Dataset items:

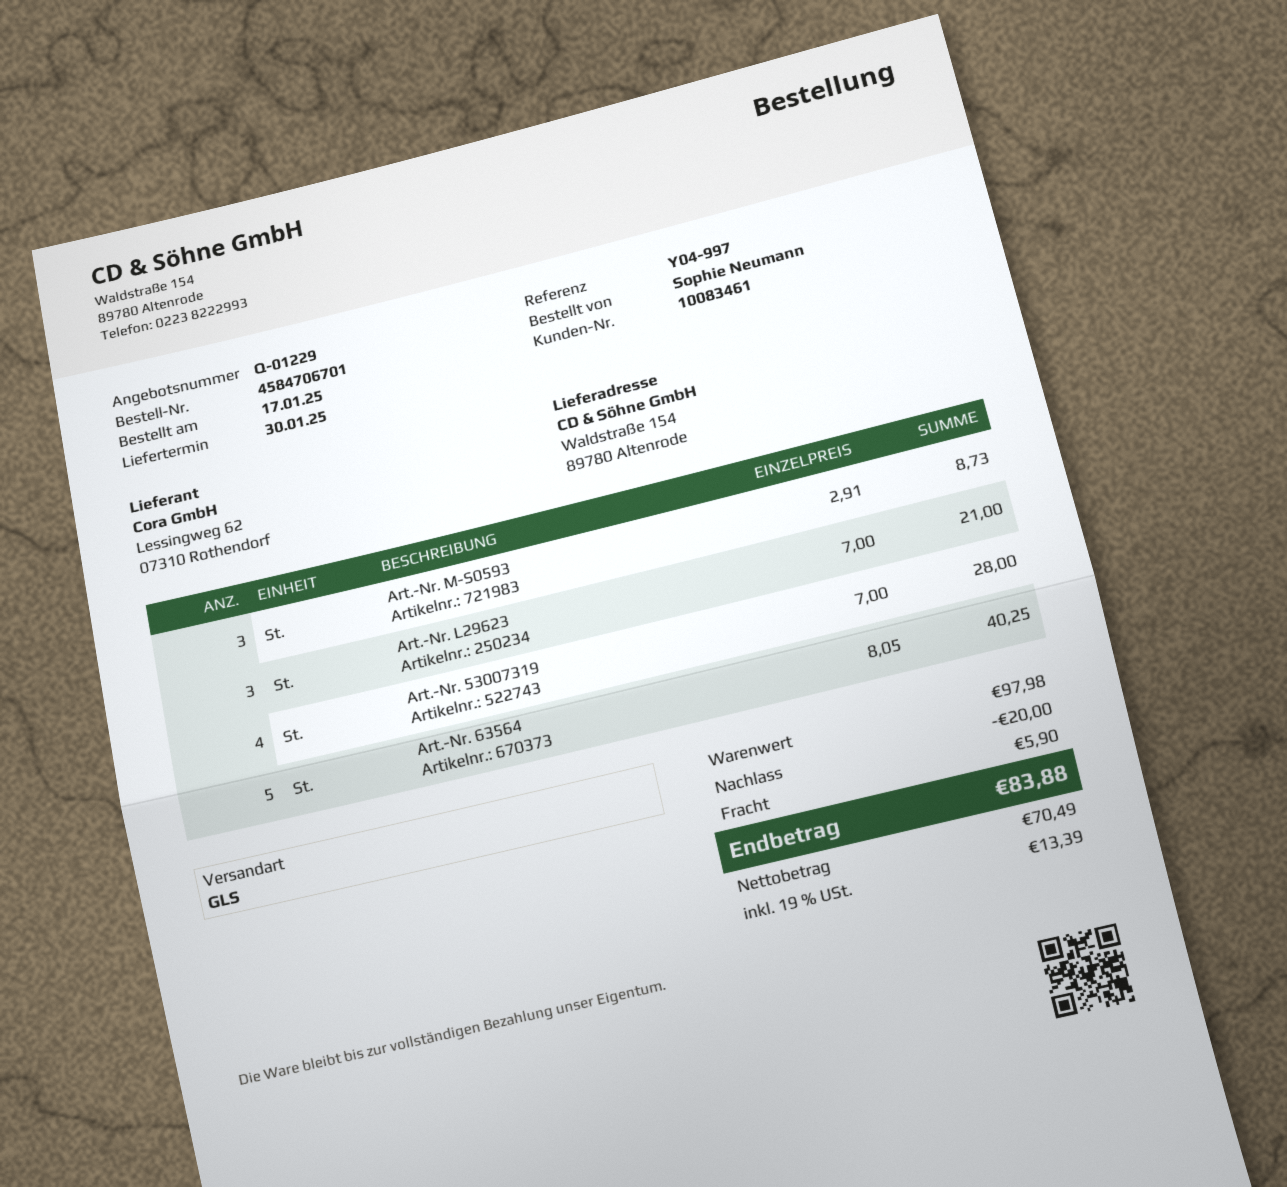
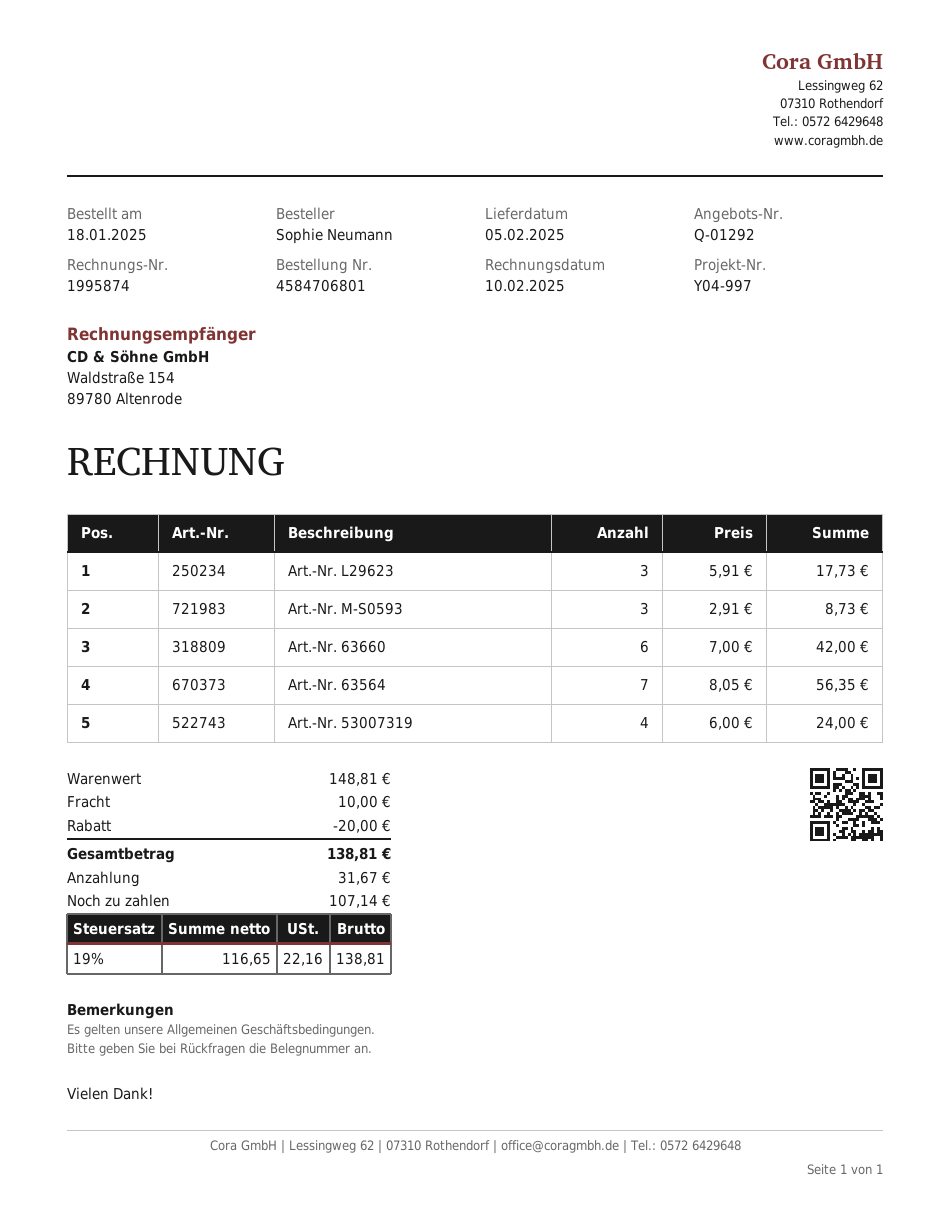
quote number: Q-01229 -> Q-01292
order number: 4584706701 -> 4584706801
order date: 2025-01-17 -> 2025-01-18
delivery date: 2025-01-30 -> 2025-02-05
Art.-Nr. L29623: 3 x 7.00 = 21.00 -> 3 x 5.91 = 17.73
Art.-Nr. 53007319: 4 x 7.00 = 28.00 -> 4 x 6.00 = 24.00
Art.-Nr. 63564: 5 x 8.05 = 40.25 -> 7 x 8.05 = 56.35
Art.-Nr. 63660: none -> 6 x 7.00 = 42.00
subtotal: 97.98 -> 148.81
shipping: 5.90 -> 10.00
net: 70.49 -> 116.65
tax: 19% = 13.39 -> 19% = 22.16
total: 83.88 -> 138.81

**WHAT YOU SHOULD DO**
None of the lines before the one containing "subtotal: 97.98 -> 148.81" belong in the answer; reproduce that line and all later lines of the records exactly.

**SOLUTION FOR THIS EXERCISE**
subtotal: 97.98 -> 148.81
shipping: 5.90 -> 10.00
net: 70.49 -> 116.65
tax: 19% = 13.39 -> 19% = 22.16
total: 83.88 -> 138.81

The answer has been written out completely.